Mark had returned to his office and his American clients, promising to be back by midnight. Mother and daughter endured a tense taxi ride back from the restaurant, Tilly making no effort to conceal her frustration with what Kate knew looked like an irrational and clinging objection to her travel plans.

If only she could tell her daughter what had happened to her: how Greece had turned what was – because of France – already a terrible episode in her life into a complete, all-consuming nightmare.

She tried to tell herself that her fears were completely irrational, that the same things weren’t going to happen to Tilly. That, precisely because they
had
happened to her, like lightning striking twice they were statistically less likely to happen to her daughter.

But it didn’t wash.

Trying not to enjoy the comforting emptiness that followed a good vomit, Kate opened a bottle of red, poured herself a large glass, and called upstairs again. But Tilly probably couldn’t hear her above the music she was playing, which was clearly audible two floors away.

She was a strange bird, Kate thought, preferring Greece to New York, liking Sondheim instead of whatever it was other young people listened to. Not like Kate had been, back when she was a teenager, troubling her elderly parents at all hours with the Clash, the Police, and The Damned.

She could picture Tilly now, lying on her big, red, velvet sledge of a bed, reading and letting the music swirl around her.
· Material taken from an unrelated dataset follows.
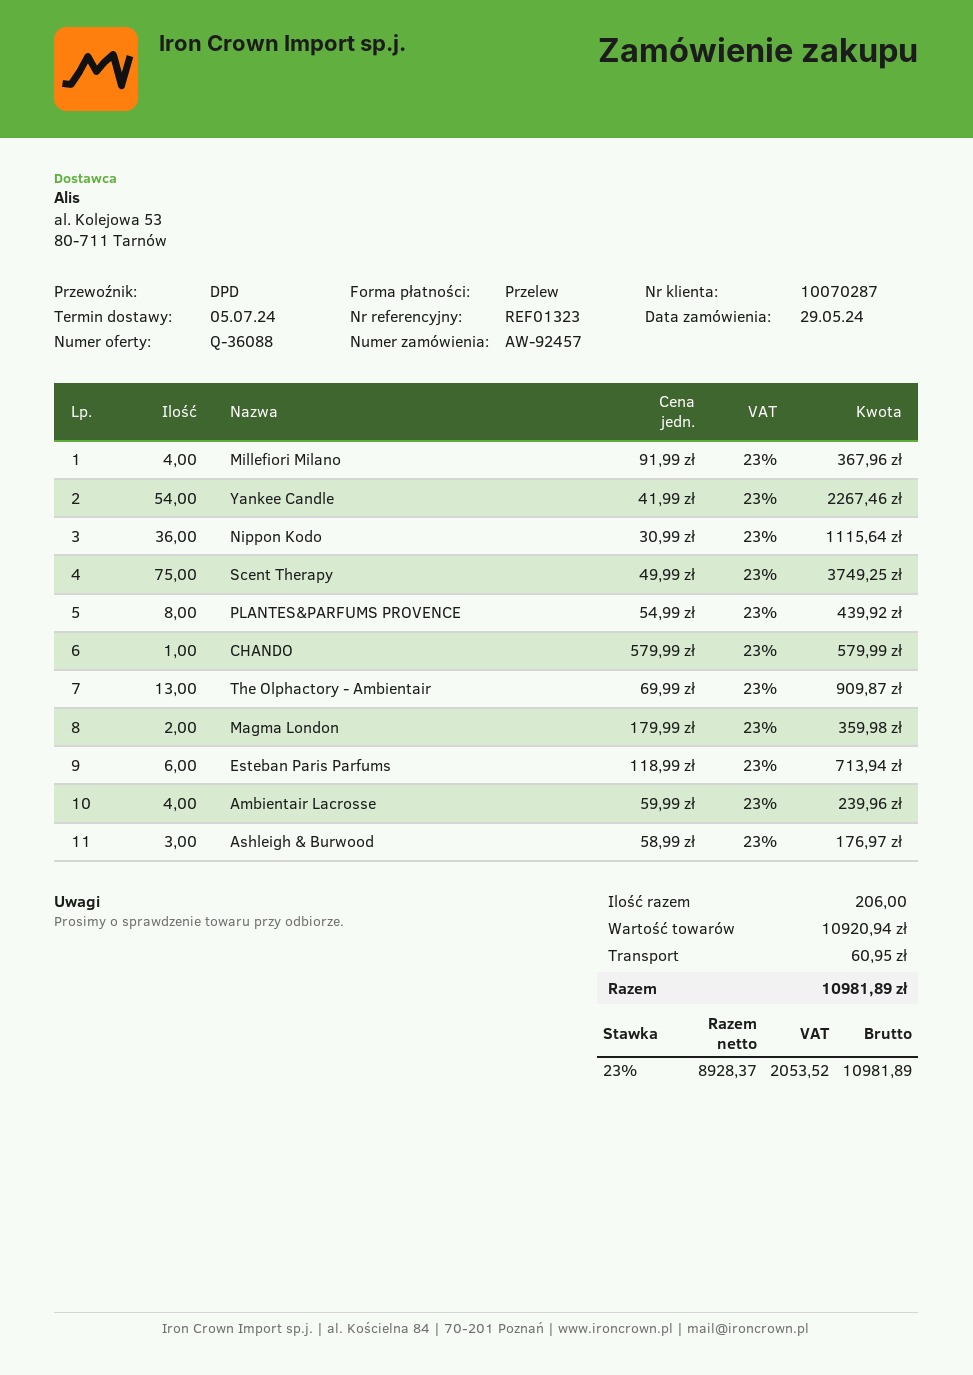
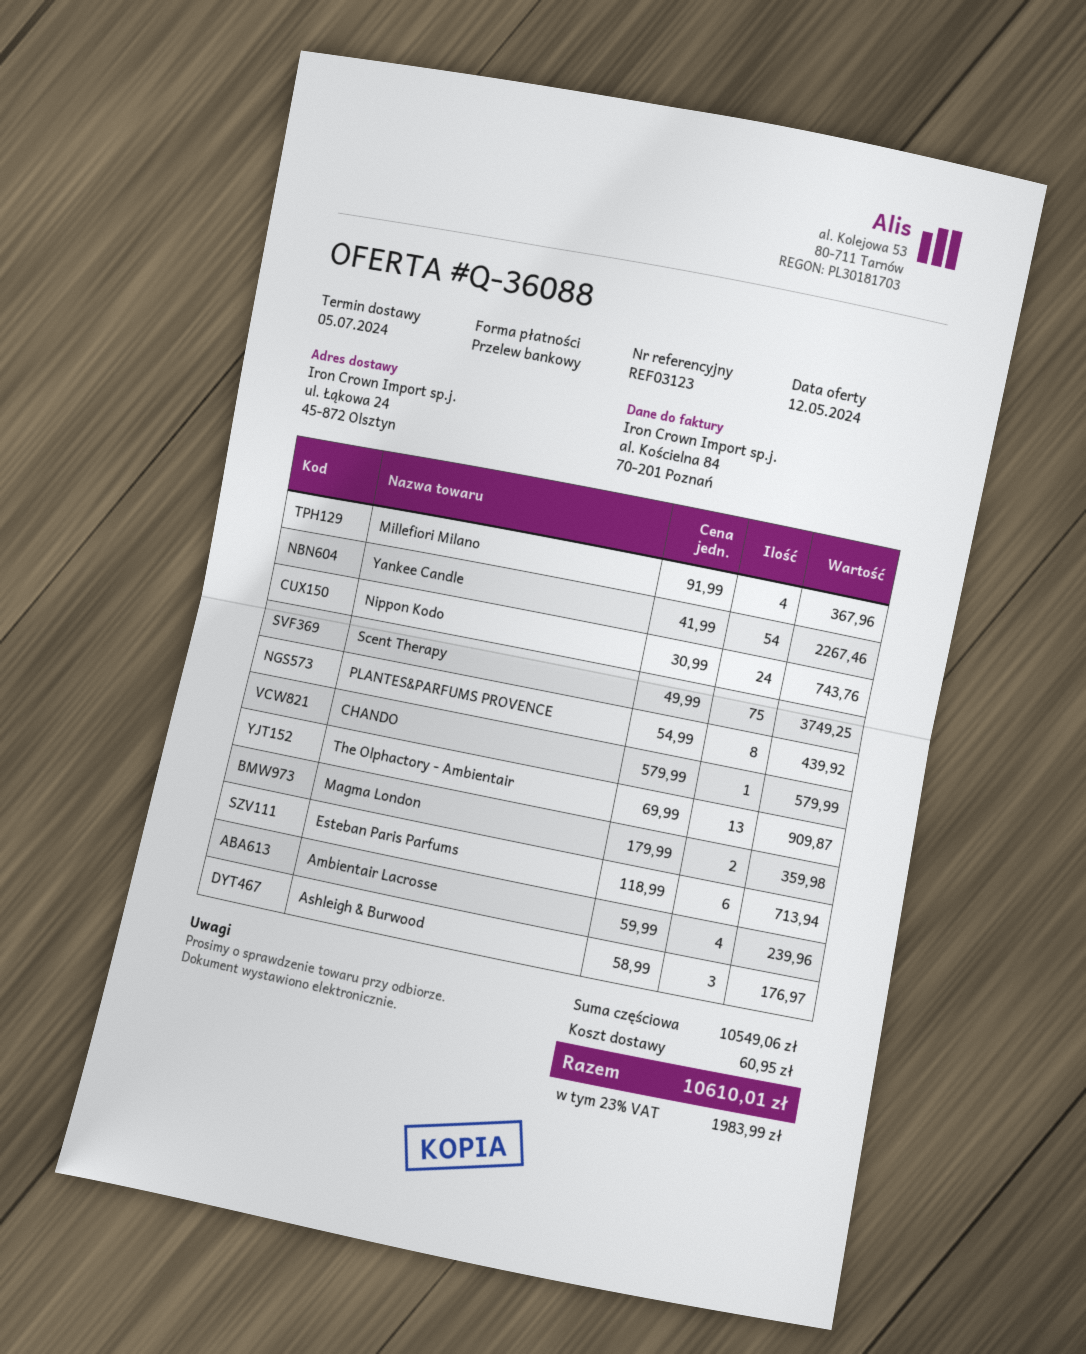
reference: REF01323 -> REF03123
Nippon Kodo: 36 x 30.99 = 1115.64 -> 24 x 30.99 = 743.76
subtotal: 10920.94 -> 10549.06
tax: 23% = 2053.52 -> 23% = 1983.99
total: 10981.89 -> 10610.01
Even if she wasn’t going to come down, it was good to know she was so close.

She picked up the bottle and glass, padded across the surgically clean glossy white floor of the vast, open-plan living space and turned on the TV, aiming to find something easy and mindless to take her brain away from what she had already tagged Tilly’s Bombshell.

The whole business reminded Kate of when, shortly after Martha had been taken away from them, Tilly had gone crazy over animals and started begging for a cat. It seemed that the more Kate argued that her own allergies rendered owning anything other than a hamster out of the question, the more her daughter claimed she needed one. In the same way Tilly had chosen, of all the nations in the world, the three places which, were allergies to countries a possibility, would have made her mother very ill indeed.

France and Italy would make breathing difficult, but, bad as they were, they were mere staging posts on the way to anaphylactic-shock-inducing Greece, scene of the most terrible thing Kate had ever done.

If only she could tell Tilly. But it was out of the question.

As the TV came to life, Kate was confronted by the reverse of the brain massage she was seeking: that damn Face of Kindness image, this time framing an item on
Newsnight
about girls and schooling in West Africa. No doubt this was Sophie’s work, to ‘keep up the momentum’.

Kate passed her hand over her eyes. She had consented to do only one TV interview to coincide with the photo winning the prize. Initially, she had felt guilty about her reticence to parade herself everywhere, but relief now far outweighed all that.

Nevertheless, something niggled inside her: a sense of things falling out of her control. She had never intended to become what the newsreader was describing on the voiceover to the image as the
founder
and
figurehead
of Martha’s Wish. She had only ever wanted to balance out the bad she had done in the world with a little good, working behind the scenes and turning the awful (Martha’s death) into the wonderful (schools for girls). But Sophie said she was needed to add personality to the brand.

‘Like Bob Geldof and Band Aid,’ she had said.

After a discussion about the merits or otherwise of the photograph – including a coruscating contribution from a professor at the School of Oriental and African Studies, a striking young woman with beaded plaits tied up in a Kente cloth, who accused Kate of being little else than a twenty-first-century imperial invader – the programme moved on to an item about a polar bear in a provincial zoo who was displaying bipolar disorder symptoms. Kate flicked off the volume, stretched out on the vast sofa, hugged a cushion to herself, and settled back for the next item: footage of bloody riots in one of the West African countries where Martha’s Wish was building schools for girls.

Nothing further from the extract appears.